Exercise instructions
One number alone answers this: the count of lines below in which the word "align" is found.

Supplied data
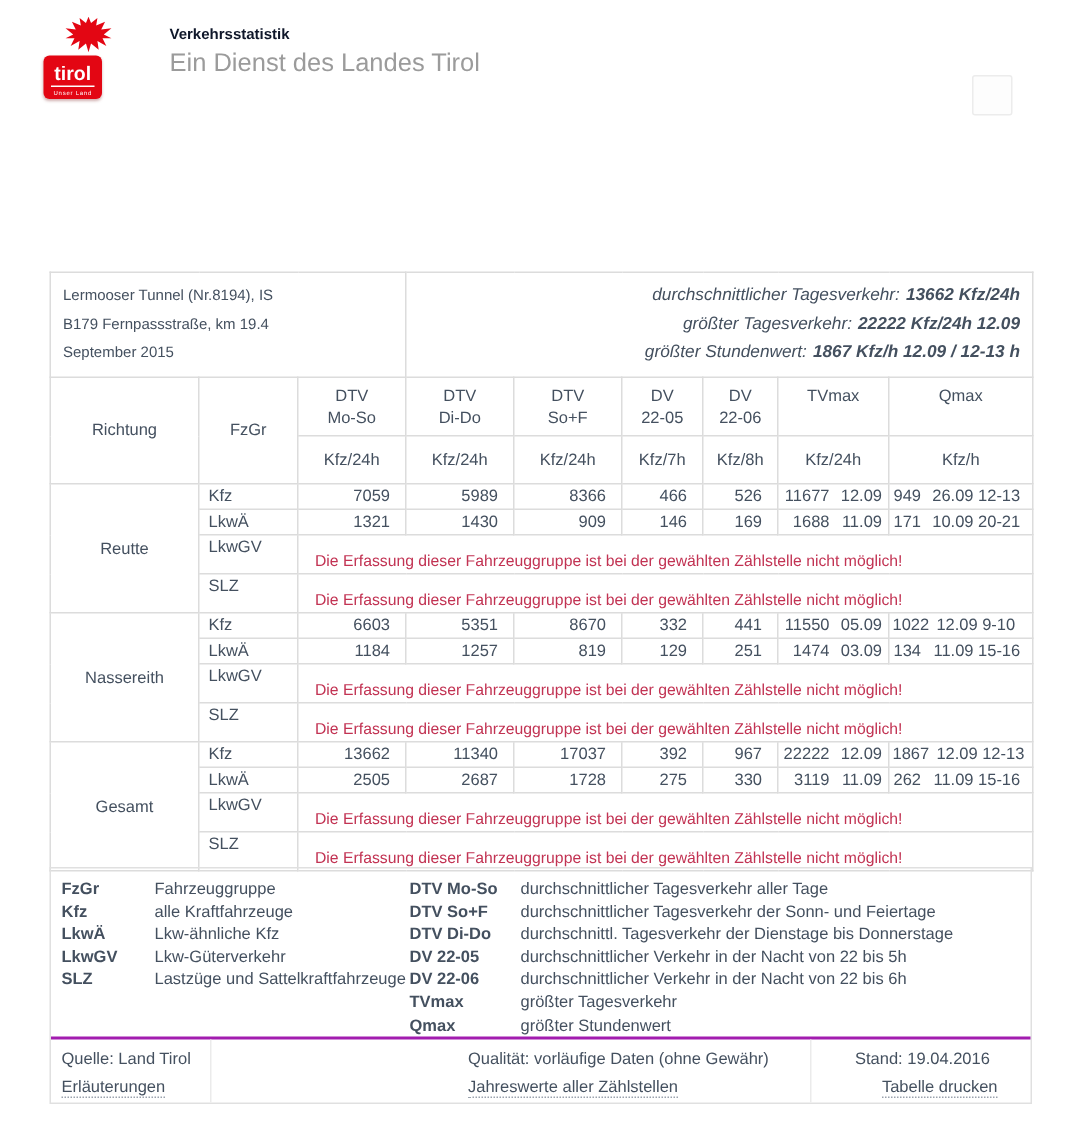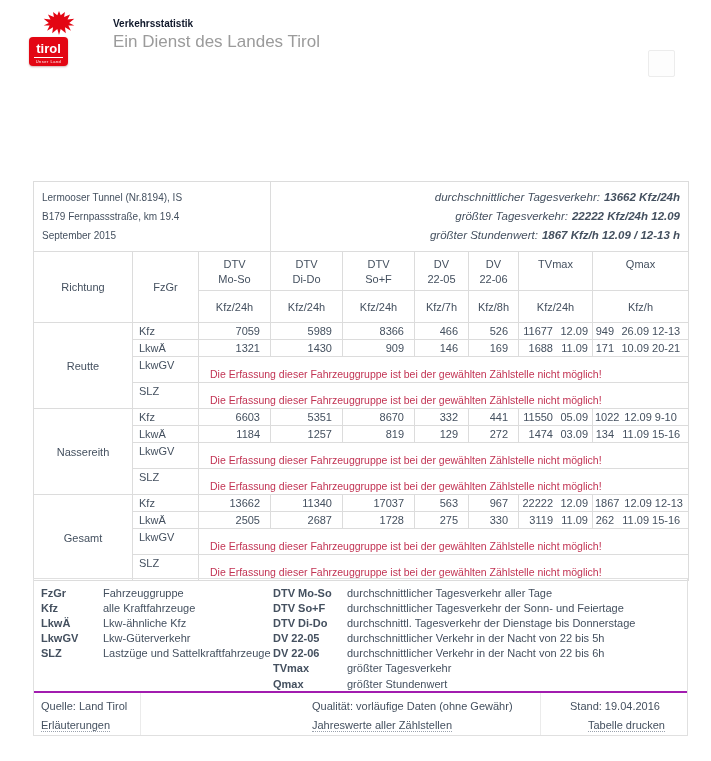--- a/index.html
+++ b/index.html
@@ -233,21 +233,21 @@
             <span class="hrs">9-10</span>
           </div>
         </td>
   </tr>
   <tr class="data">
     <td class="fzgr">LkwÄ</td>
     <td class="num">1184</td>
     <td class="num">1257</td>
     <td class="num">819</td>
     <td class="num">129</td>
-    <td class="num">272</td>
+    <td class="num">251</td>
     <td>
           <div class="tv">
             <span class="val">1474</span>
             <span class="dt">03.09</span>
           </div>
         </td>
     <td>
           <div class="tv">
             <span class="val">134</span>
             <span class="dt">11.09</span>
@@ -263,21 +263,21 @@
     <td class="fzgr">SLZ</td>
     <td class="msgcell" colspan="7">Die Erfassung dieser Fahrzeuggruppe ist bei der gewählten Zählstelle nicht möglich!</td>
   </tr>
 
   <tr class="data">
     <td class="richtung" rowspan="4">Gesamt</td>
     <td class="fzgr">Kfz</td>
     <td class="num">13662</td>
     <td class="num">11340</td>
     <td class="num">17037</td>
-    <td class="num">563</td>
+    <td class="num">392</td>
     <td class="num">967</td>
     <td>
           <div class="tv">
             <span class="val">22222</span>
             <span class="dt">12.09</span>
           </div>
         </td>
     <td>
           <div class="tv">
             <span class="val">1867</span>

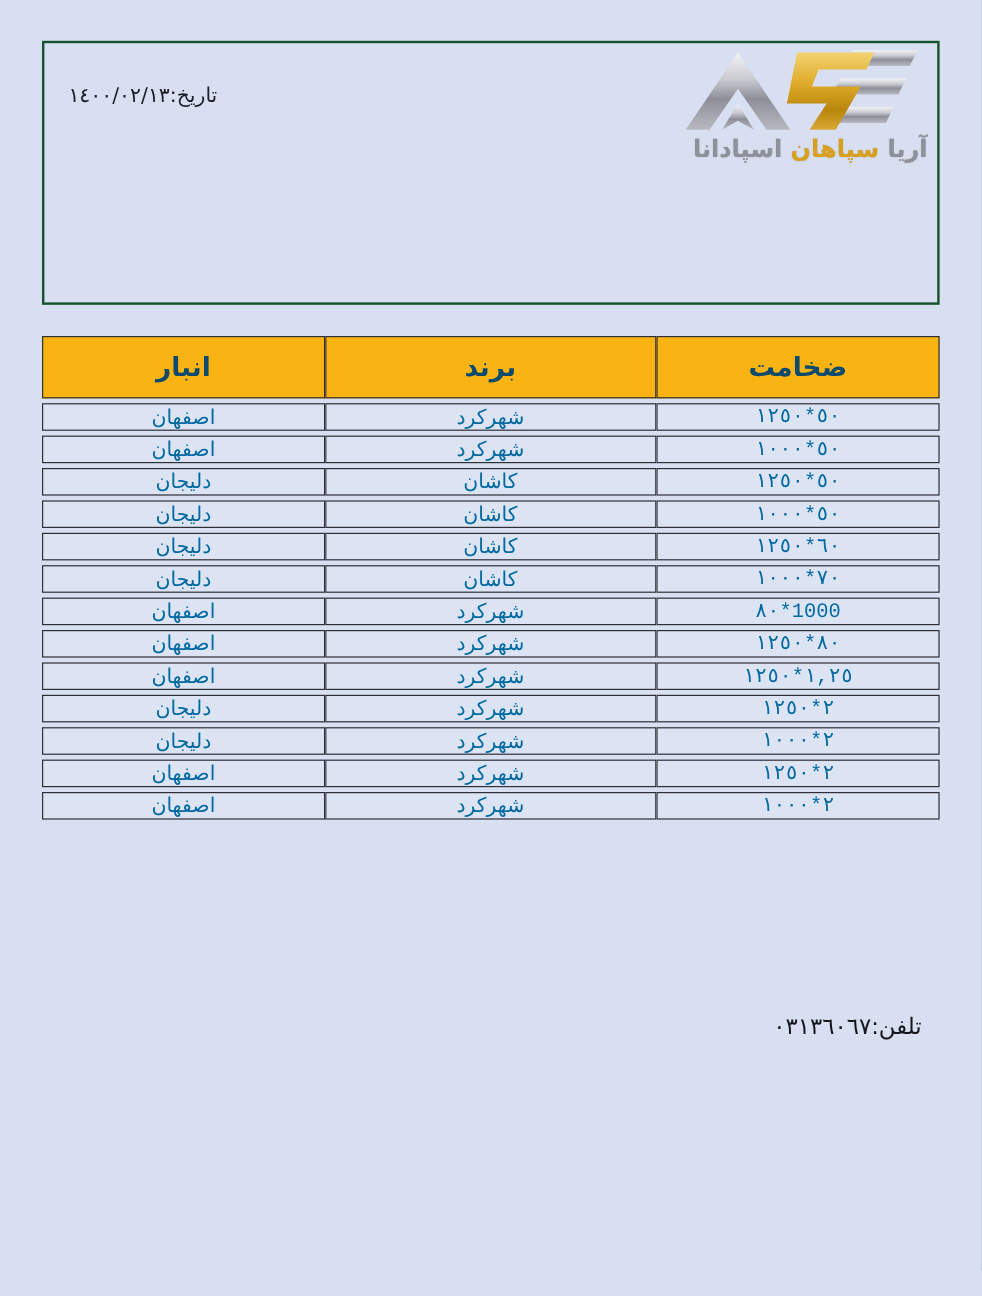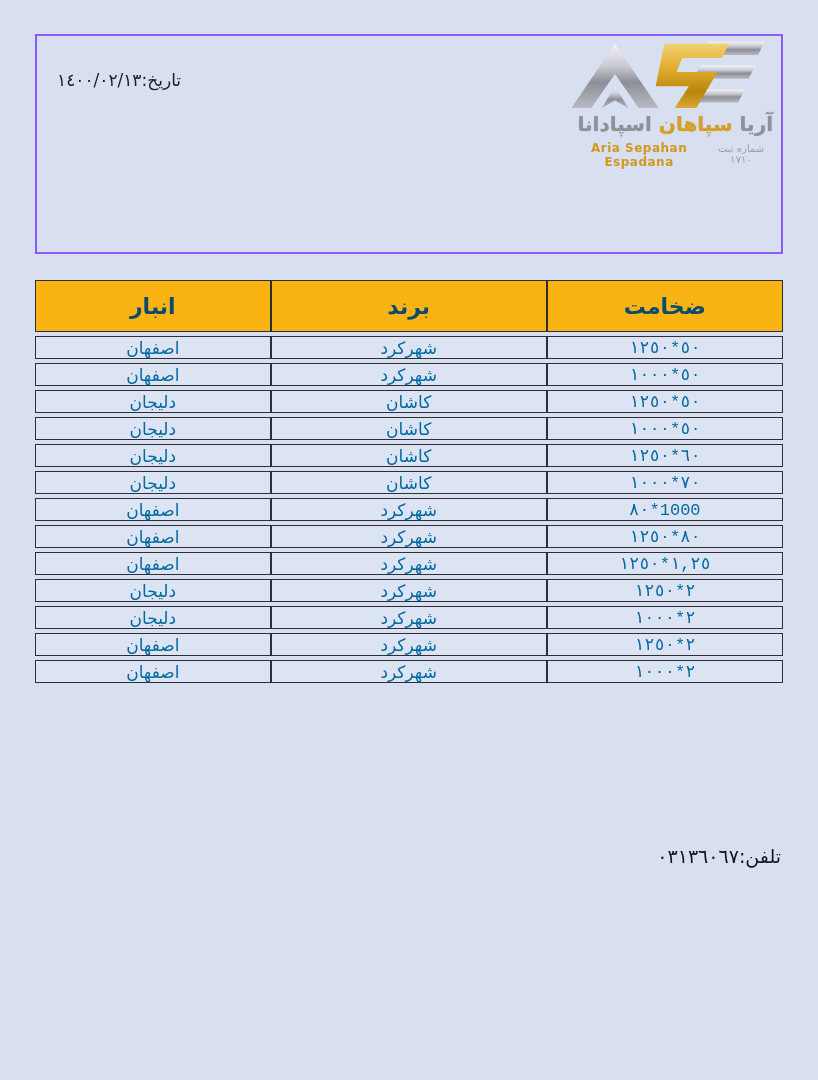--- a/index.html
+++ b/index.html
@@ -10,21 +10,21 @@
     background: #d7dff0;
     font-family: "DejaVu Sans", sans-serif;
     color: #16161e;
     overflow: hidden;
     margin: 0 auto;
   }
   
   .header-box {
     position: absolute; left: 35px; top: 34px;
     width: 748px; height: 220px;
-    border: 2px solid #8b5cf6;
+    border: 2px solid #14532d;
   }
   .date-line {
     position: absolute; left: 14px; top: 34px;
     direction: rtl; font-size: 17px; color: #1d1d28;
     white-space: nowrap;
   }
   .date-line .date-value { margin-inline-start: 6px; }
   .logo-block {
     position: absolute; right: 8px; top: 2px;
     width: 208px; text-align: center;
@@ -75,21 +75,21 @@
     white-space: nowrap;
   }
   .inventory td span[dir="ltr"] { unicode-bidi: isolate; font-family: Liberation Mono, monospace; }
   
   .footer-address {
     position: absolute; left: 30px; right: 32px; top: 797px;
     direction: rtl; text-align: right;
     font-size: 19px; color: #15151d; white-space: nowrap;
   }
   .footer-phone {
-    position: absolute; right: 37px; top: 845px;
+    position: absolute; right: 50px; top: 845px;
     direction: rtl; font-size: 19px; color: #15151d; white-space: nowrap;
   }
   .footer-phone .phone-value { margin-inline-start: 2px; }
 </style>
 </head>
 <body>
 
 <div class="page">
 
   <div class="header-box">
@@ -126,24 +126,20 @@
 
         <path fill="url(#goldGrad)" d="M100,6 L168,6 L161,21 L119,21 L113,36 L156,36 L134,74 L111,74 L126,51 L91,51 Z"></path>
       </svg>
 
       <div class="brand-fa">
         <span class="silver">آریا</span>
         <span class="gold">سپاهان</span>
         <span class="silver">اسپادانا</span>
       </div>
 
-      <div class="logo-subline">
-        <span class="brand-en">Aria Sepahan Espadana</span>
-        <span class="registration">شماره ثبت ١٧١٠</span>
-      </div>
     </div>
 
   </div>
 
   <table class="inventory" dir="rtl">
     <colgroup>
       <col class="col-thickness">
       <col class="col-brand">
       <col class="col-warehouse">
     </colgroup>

Answer for this exercise
2